Here it must be said that since they were on the road again Ursula had donned her wargear once more, and as she rode was to all men's eyes naught but a young and slender knight.

So without more ado they followed those men-at-arms, and saw how the banner of the Bull was now hung out from the Tower; and the sergeants brought them into the midst of the vale, where, about those tents and those half-finished frame-houses (whereof they saw six) was a market toward and much concourse of folk. But the sergeants led through them and the lanes of the booths down to the side of the river, where on a green knoll, with some dozen of men-at-arms and captains about him, sat the new Lord of Utterbol.

Now as the others drew away from him to right and left, the Lord sat before Ralph with naught to hide him, and when their eyes met Ralph gave a cry as one astonished; and the Lord of Utterbol rose up to his feet and shouted, and then fell a laughing joyously, and then cried out:  "Welcome, King's Son, and look on me! for though the feathers be fine 'tis the same bird.

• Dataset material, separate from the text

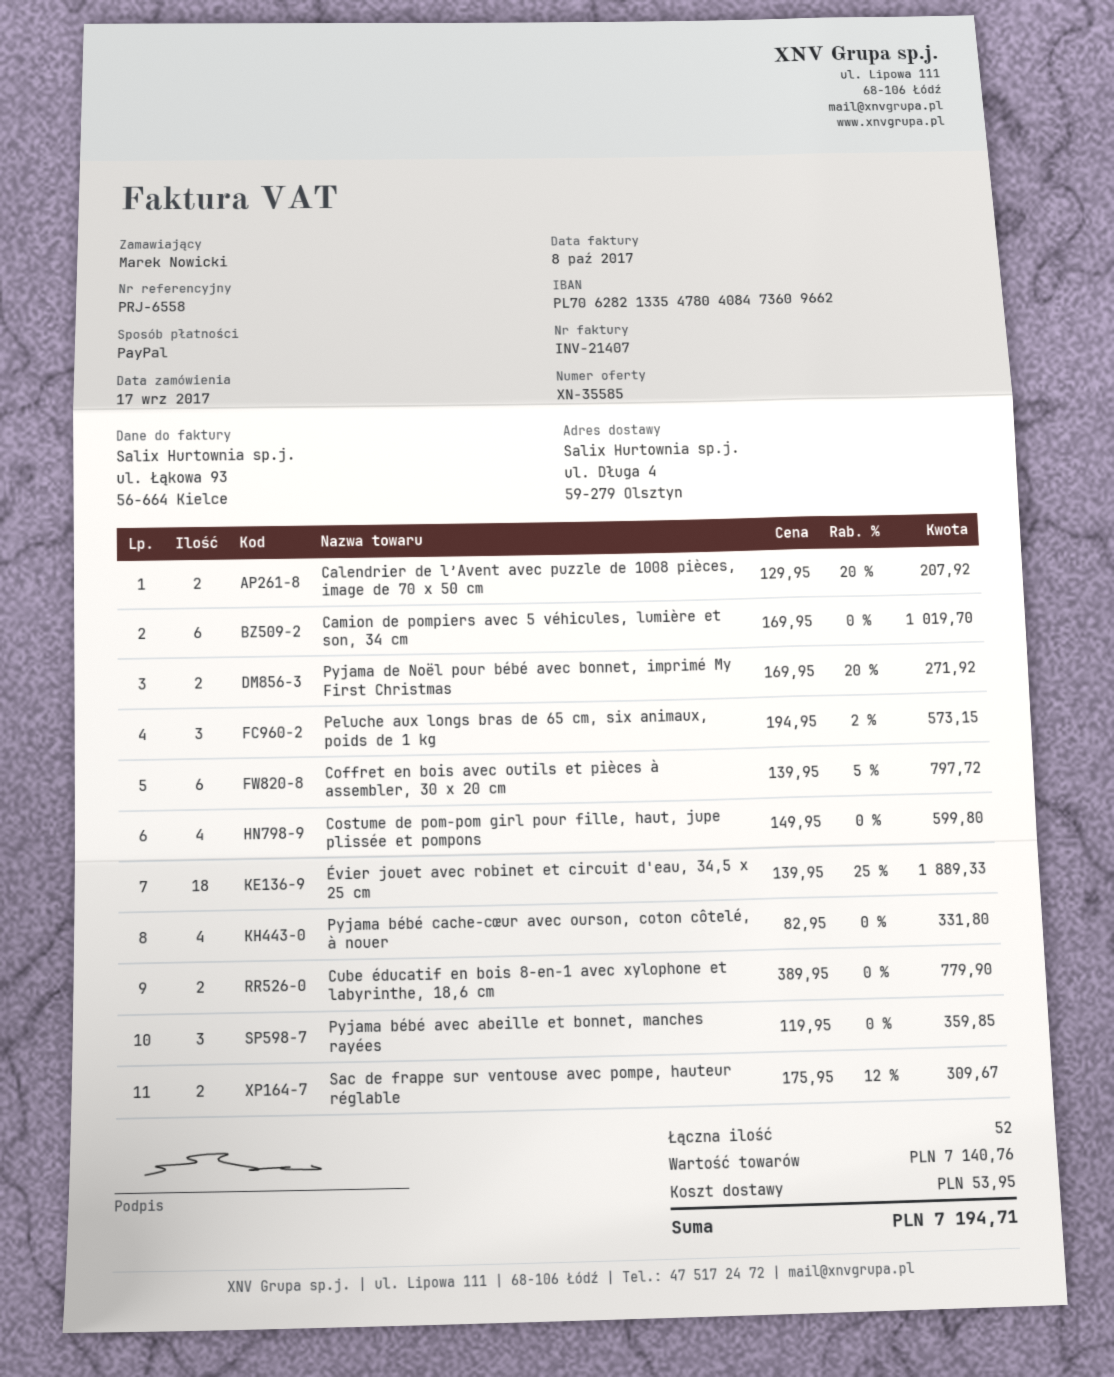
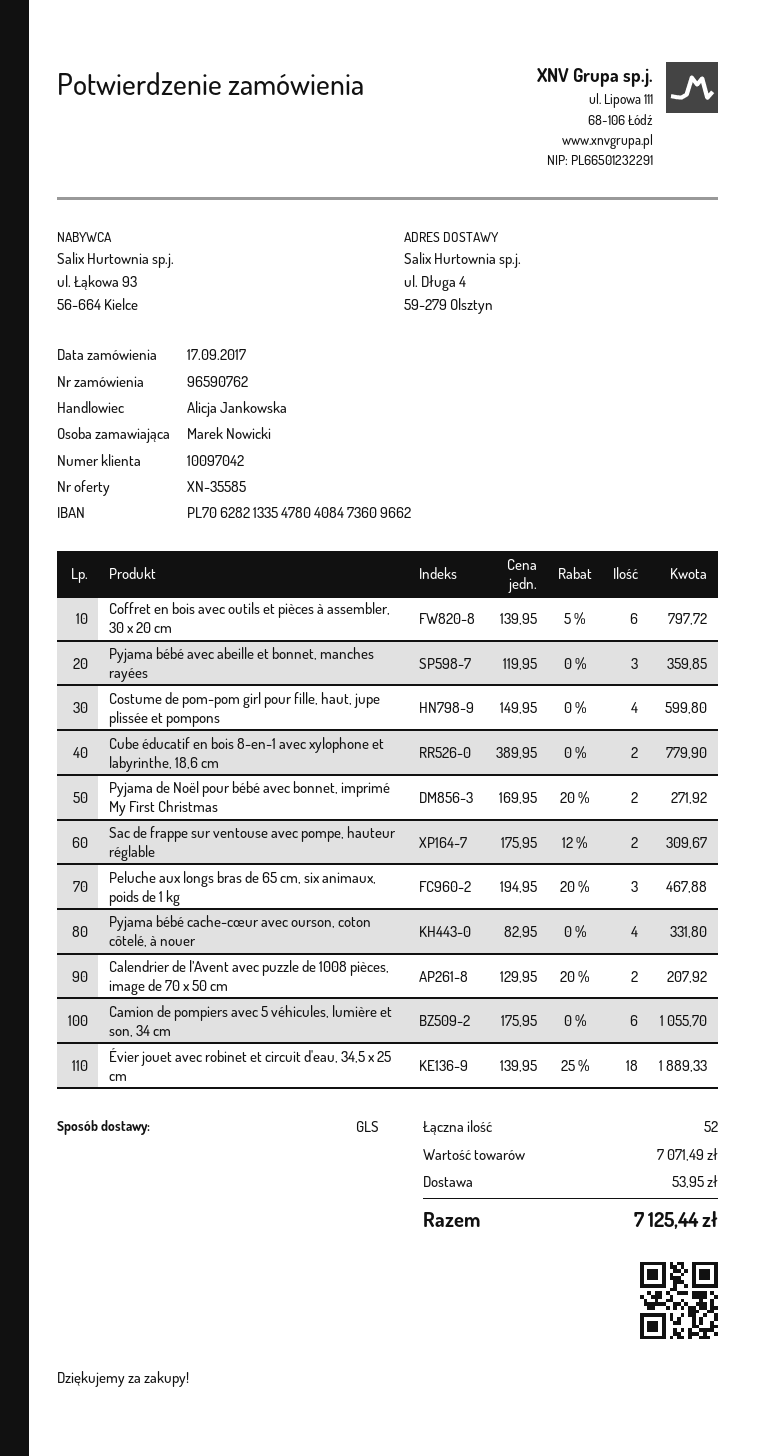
Camion de pompiers avec 5 véhicules, lumière et son, 34 cm: 6 x 169.95 = 1019.70 -> 6 x 175.95 = 1055.70
Peluche aux longs bras de 65 cm, six animaux, poids de 1 kg: 3 x 194.95 - 2% = 573.15 -> 3 x 194.95 - 20% = 467.88
subtotal: 7140.76 -> 7071.49
total: 7194.71 -> 7125.44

I am Lord of Utterbol and therewithal Bull Shockhead, whose might was less than thine on the bent of the mountain valley."

Therewith he caught hold of Ralph's hand, and sat himself down and drew Ralph down, and made him sit beside him.

"Thou seest I am become great?" said he.  "Yea," said Ralph, "I give thee joy thereof!"  Said the new Lord: "Perchance thou wilt be deeming that since I was once thy war-taken thrall I should give myself up to thee: but I tell thee I will not:  for I have much to do here. Moreover I did not run away from thee, but thou rannest from me, lad."

Thereat in his turn Ralph fell a laughing, and when he might speak he said: "What needeth the lord of all these spears to beg off his service to the poor wandering knight?"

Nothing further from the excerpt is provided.